What’s under the bonnet in CanalPlanAC: Part 2 – data formats

Over the years CanalPlanAC has accumulated a host of data formats for various purposes. At least two – a custom C-like syntax (surprisingly similar to another I’ve adopted!) and “quick load” place and link files – are entirely obsolete but support for them still lurks in the interpreter.

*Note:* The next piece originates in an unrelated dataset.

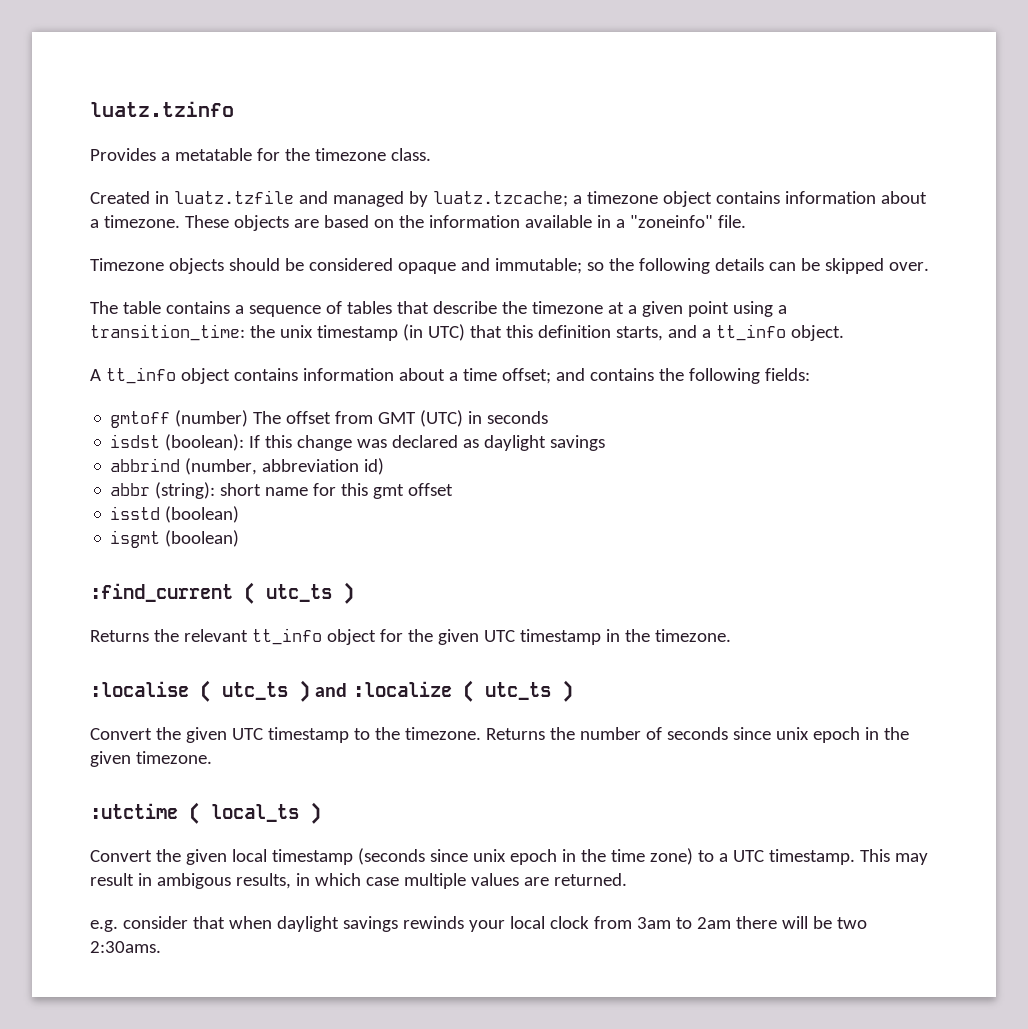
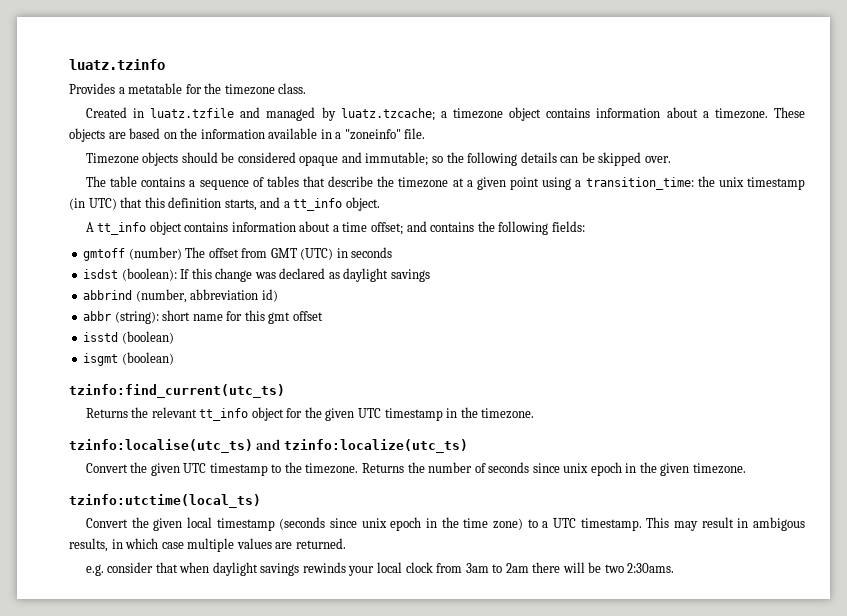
[90,582,354,604] :find_current ( utc_ts ) -> [69,384,285,398] tzinfo:find_current(utc_ts)
[90,680,573,702] :localise ( utc_ts ) and :localize ( utc_ts ) -> [69,439,468,453] tzinfo:localise(utc_ts) and tzinfo:localize(utc_ts)
[90,802,321,824] :utctime ( local_ts ) -> [69,494,261,508] tzinfo:utctime(local_ts)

Here are the main ones that anyone playing with the system might come across:

  • SQL – since summer 2008 the main database for CanalPlanAC, the users, the information about photographs, some of the program flow control and state information during a session have been stored in SQL databases. I’m using SQLite – this is small and can be directly integrated into the interpreter making setup very easy.
  • XML – until then XML was used for the master data file, and quick-read varieties in a sort of unstructured text file were generated. The unstructured files are also obsolete (although some support may still exist in route.c until I rip it out) but XML is still used although much more round the edges these days. In particular, it’s used for:
    • Sending data to some Javascript utilities.
    • Storing the configuration file /cgi-bin/config.xml which tells the program where all the data should be stored and similar things
    • To store the default user options in a file, and the user options (in a blob) in the user SQL database
    • To define options for gazetteer plugins (to be described some other time!)
  • JSON – not used statically, but used for a number of inter process and code communications (particularly those involving Javascript)
  • HTML – static pages are written in HTML
  • CST – ClearSilver Templates. Since summer 2007 pages are generated from template files. This is an extended form of HTML with ClearSilver directives built into it – see the website for more.
  • HDF – this is the configuration file language for ClearSilver. I didn’t have to use this, I’ve integrated ClearSilver so tightly I can easily pass it any format I like, but it seemed sensible. The most important HDF file is /templates/default/config.hdf which controls all the menus and buttons on all the pages.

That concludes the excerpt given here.